### What needs to be done:
Word for word, quote the lines from the one containing "text: /lhua/camera/audioencode ->" to the end of the entries below, including both. Leave pictures out.

Data entries:
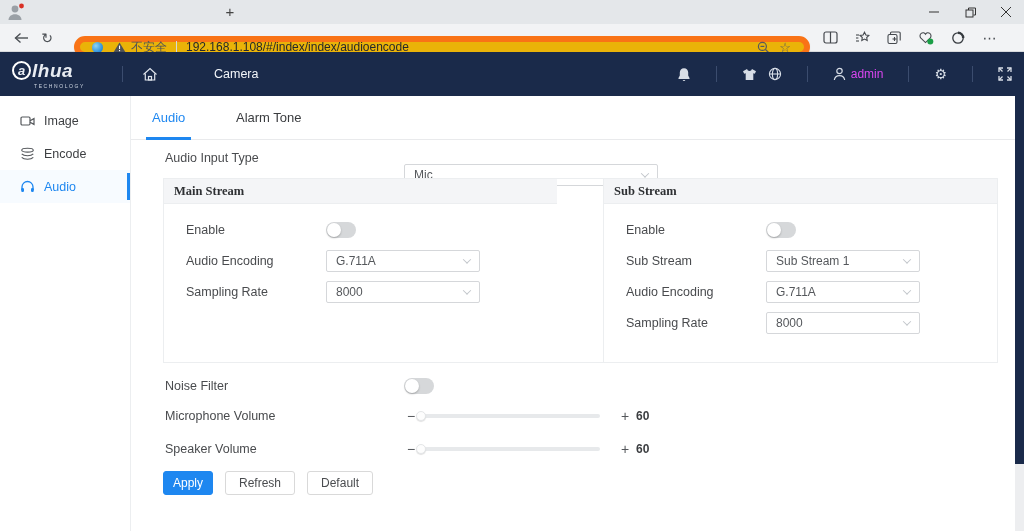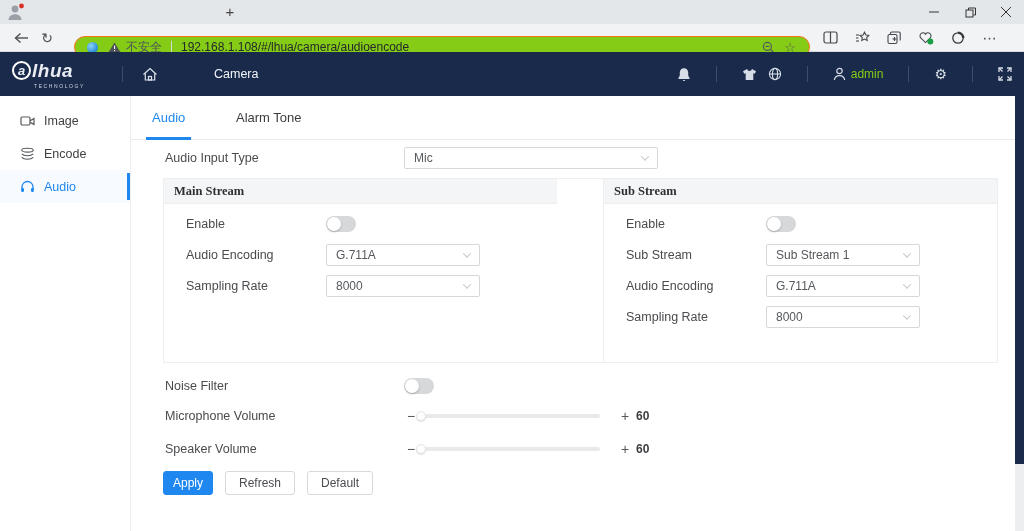"不安全" .urlpill { background: #84cc16 -> #eab308; border: 1px solid #f97316 -> 6px solid #f97316 }
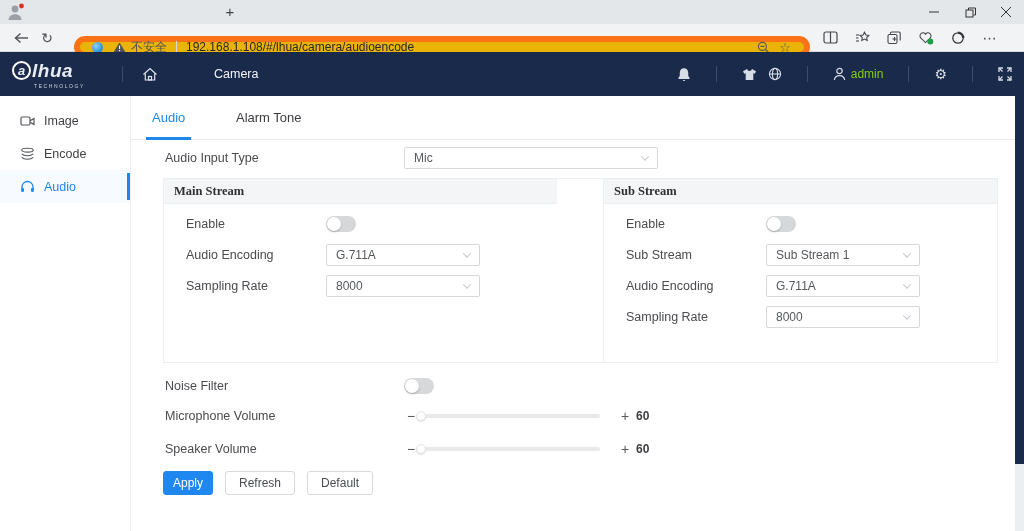"192.168.1.108/#/lhua/camera/audioencode" span.url-text { text: /lhua/camera/audioencode -> /index/index/audioencode }
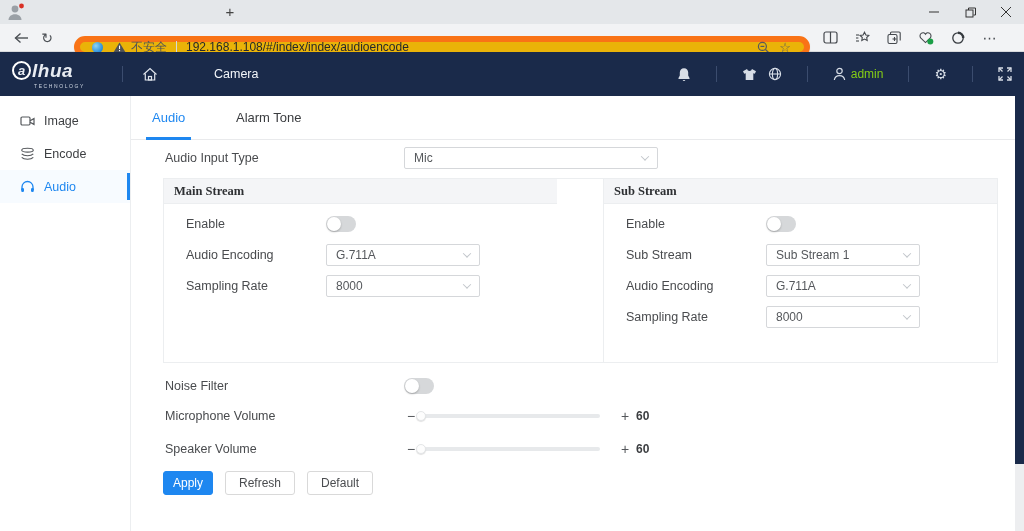"admin" .user { color: #84cc16 -> #d946ef }
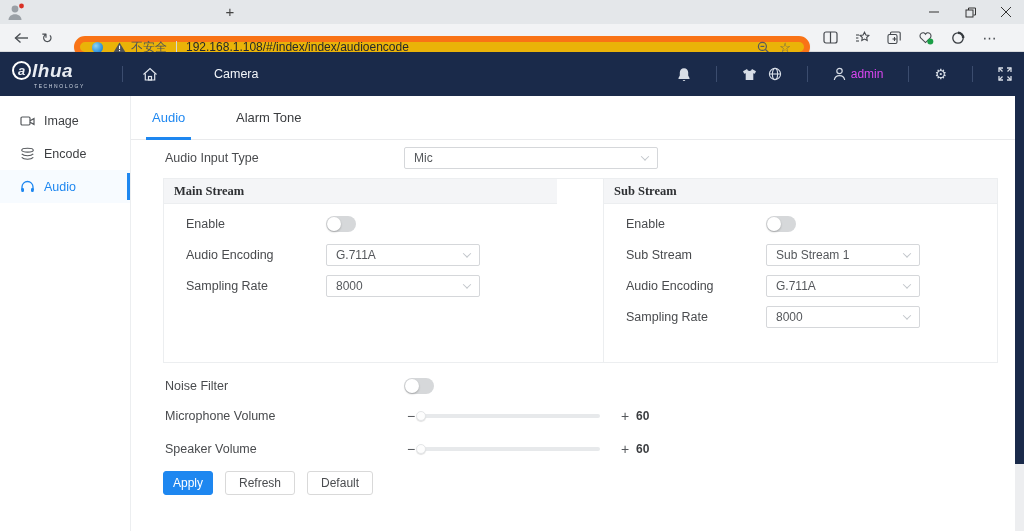"Mic" .sel-ait { top: 51px -> 68px }
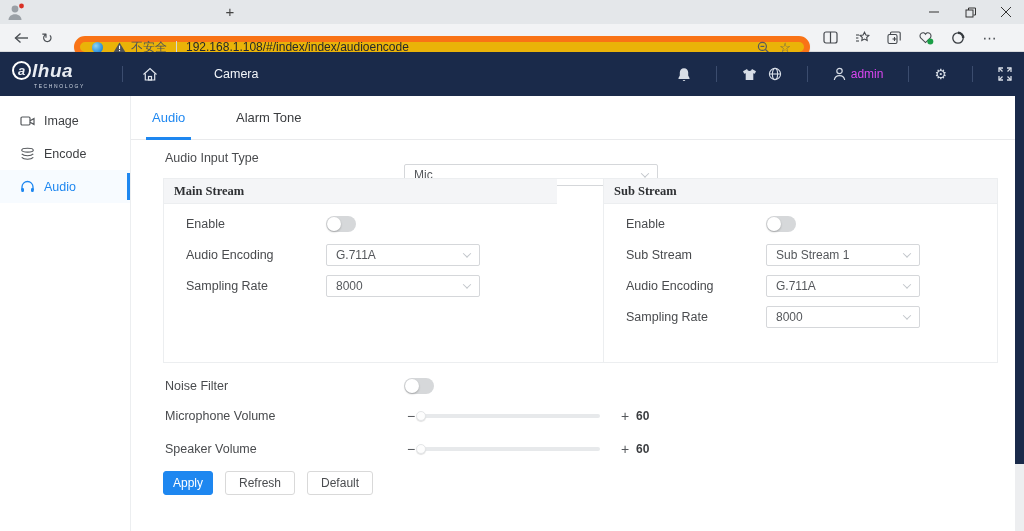"Enable" .prow.first { margin-top: 9px -> 15px }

### Response area:
"192.168.1.108/#/lhua/camera/audioencode" span.url-text { text: /lhua/camera/audioencode -> /index/index/audioencode }
"admin" .user { color: #84cc16 -> #d946ef }
"Mic" .sel-ait { top: 51px -> 68px }
"Enable" .prow.first { margin-top: 9px -> 15px }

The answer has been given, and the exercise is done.